Division of Pediatric Surgery, Department of General surgery, Fengdu People's Hospital, Chongqing, China.
Department of Cardiothoracic Surgery, Children's Hospital of Chongqing Medical University, No. 136 Zhongshan Second Road, Yuzhong District, Chongqing, 400014, China.

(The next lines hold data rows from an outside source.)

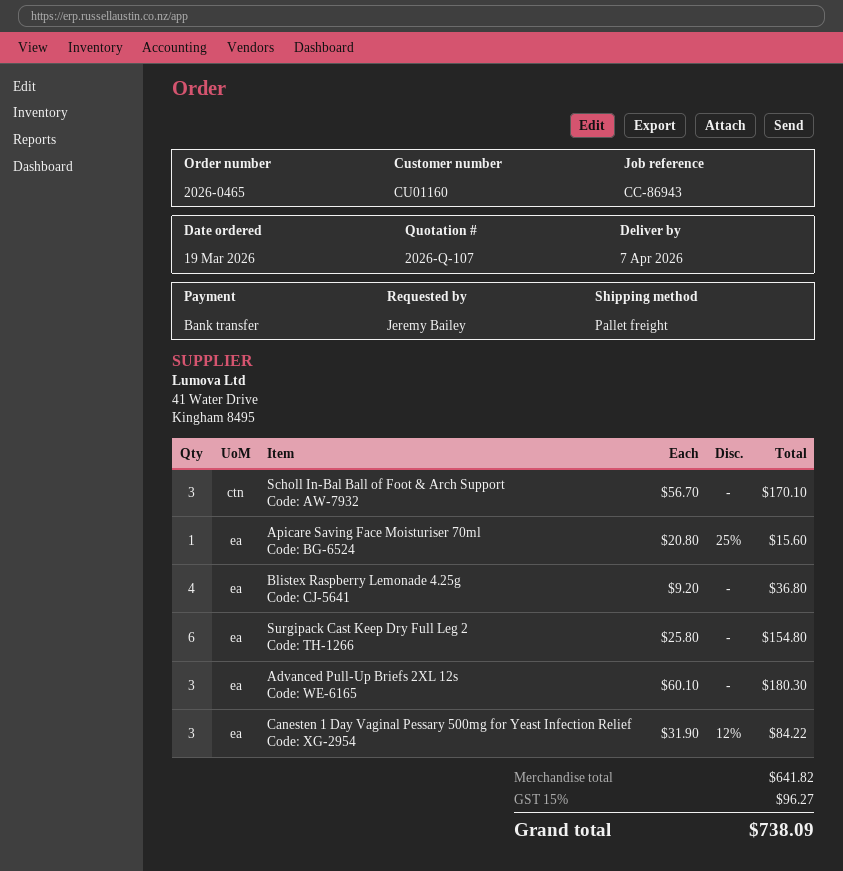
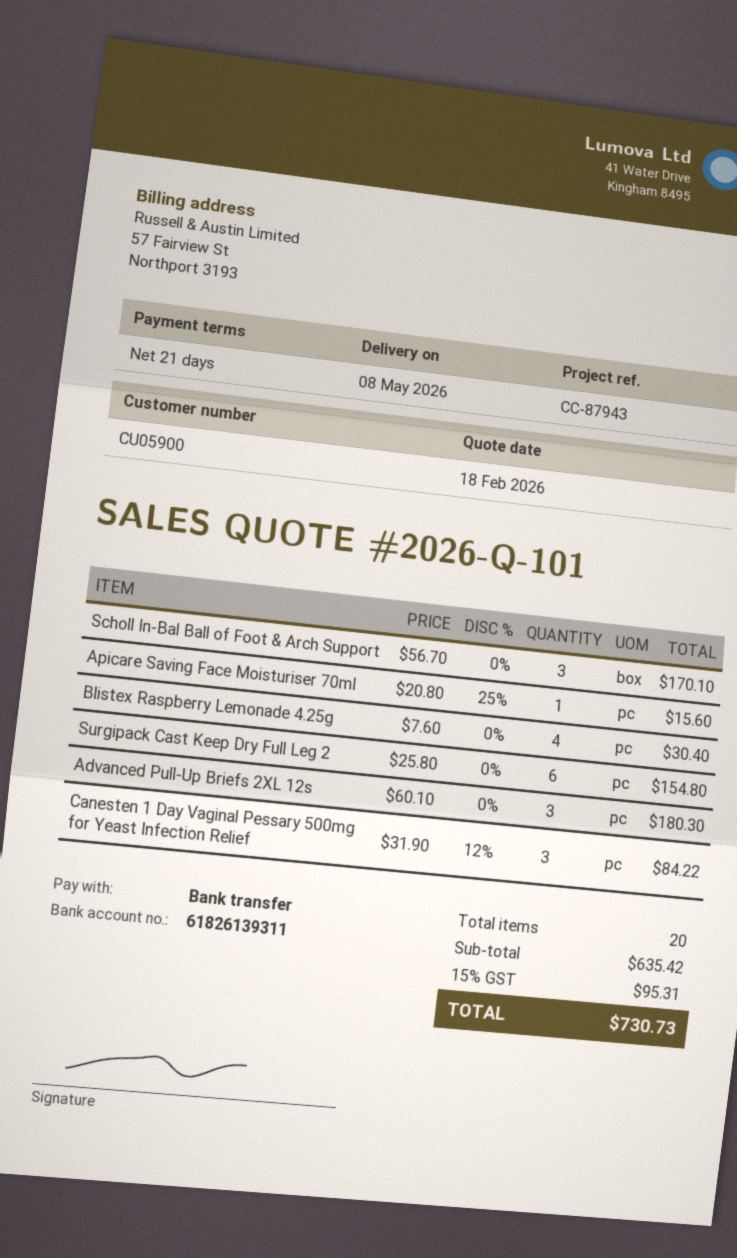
quote number: 2026-Q-107 -> 2026-Q-101
delivery date: 2026-04-07 -> 2026-05-08
customer number: CU01160 -> CU05900
reference: CC-86943 -> CC-87943
Blistex Raspberry Lemonade 4.25g: 4 x 9.20 = 36.80 -> 4 x 7.60 = 30.40
subtotal: 641.82 -> 635.42
tax: 15% = 96.27 -> 15% = 95.31
total: 738.09 -> 730.73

Ther Adv Respir Dis. 2020 Jan-Dec;14:1753466620980267. doi: 10.1177/1753466620980267.
A meta-analysis was performed for a comparison of outcomes between video-assisted thoracoscopic surgery (VATS) and thoracotomy for congenital lung malformations (CLM).
Electronic databases, including PubMed, Scopus, Embase, and the Cochrane Library were searched systematically for literature aimed mainly at reporting the therapeutic effects for CLM administrated by VATS and thoracotomy.
A total of 40 studies meeting the inclusion criteria were included, involving 2896 subjects. VATS was associated with fewer complications [odds ratio (OR) 0.54; 95% confidence interval (CI), 0.42-0.69], less use of epidural anesthesia (OR, 0.08; 95% CI, 0.03-0.23), shorter length of hospital stay [standard mean difference (SMD) -0.98; 95% CI, -1.4 to -0.55] and chest drainage (SMD, -0.43; 95% CI, -0.7 to -0.17), as compared with thoracotomy. However, thoracotomy showed superiority in reduced operative time (SMD, 0.44; 95% CI, 0.04-0.84). Pearson analysis (Pearson = 0.85, 95% CI, 0.28 to 0.98, = 0.01) and linear regression ( square 0.73) confirmed a positive correlation between percentage of symptomatic cases and conversion in patients using VATS.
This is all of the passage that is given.